--- EXCERPTED DATA Enclosed Below ---

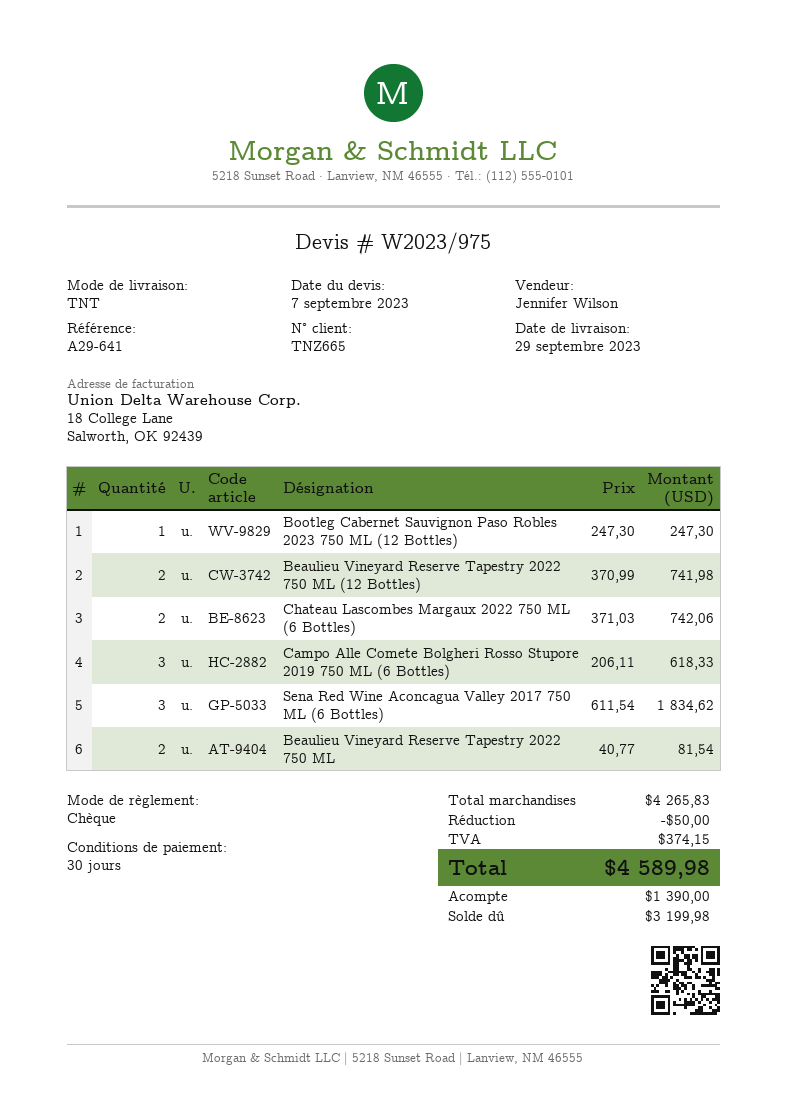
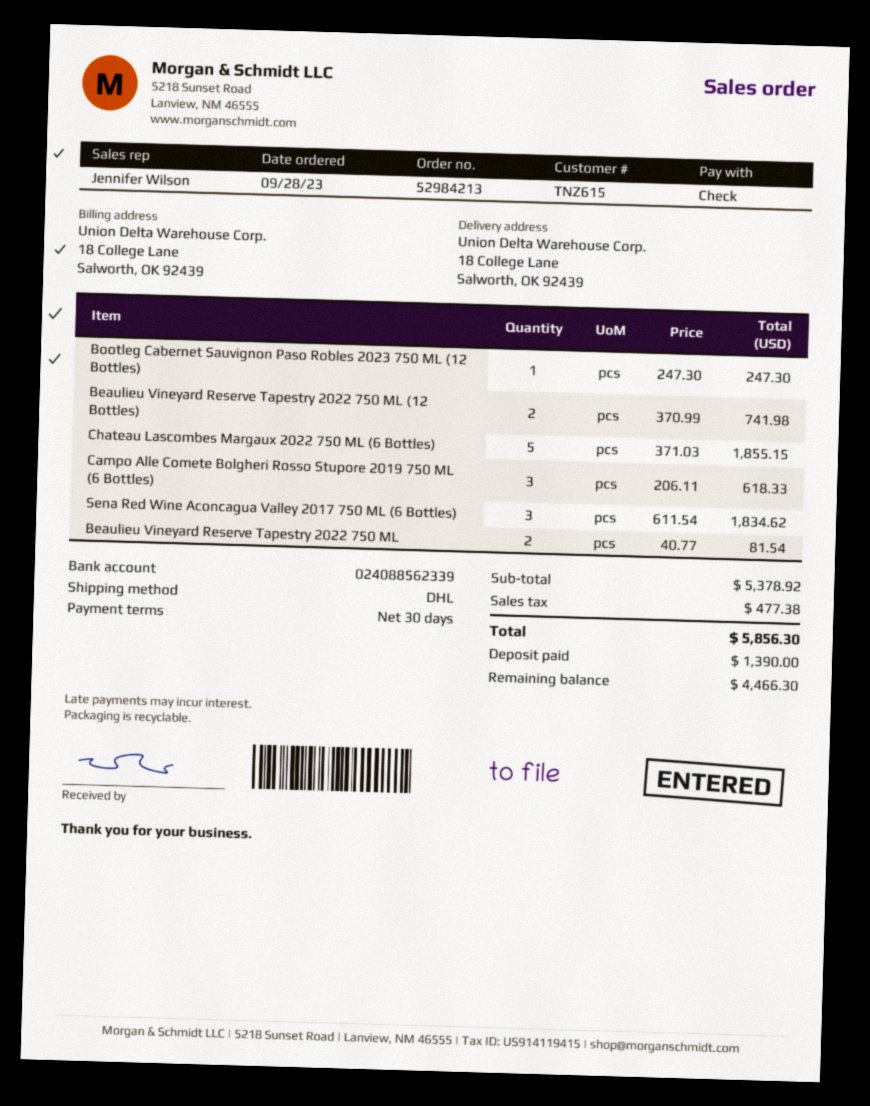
customer number: TNZ665 -> TNZ615
shipping method: TNT -> DHL
Chateau Lascombes Margaux 2022 750 ML (6 Bottles): 2 x 371.03 = 742.06 -> 5 x 371.03 = 1855.15
subtotal: 4265.83 -> 5378.92
discount: 50.00 -> none
tax: 374.15 -> 477.38
total: 4589.98 -> 5856.30
balance: 3199.98 -> 4466.30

--- End of Enclosed EXCERPTED DATA ---

● **WHAT IS BEING ASKED**
Print the line containing "subtotal: 4265.83 -> 5378.92" and every line after it to the end of the records above, exactly as written, and nothing else.

● **ANSWER SECTION**
subtotal: 4265.83 -> 5378.92
discount: 50.00 -> none
tax: 374.15 -> 477.38
total: 4589.98 -> 5856.30
balance: 3199.98 -> 4466.30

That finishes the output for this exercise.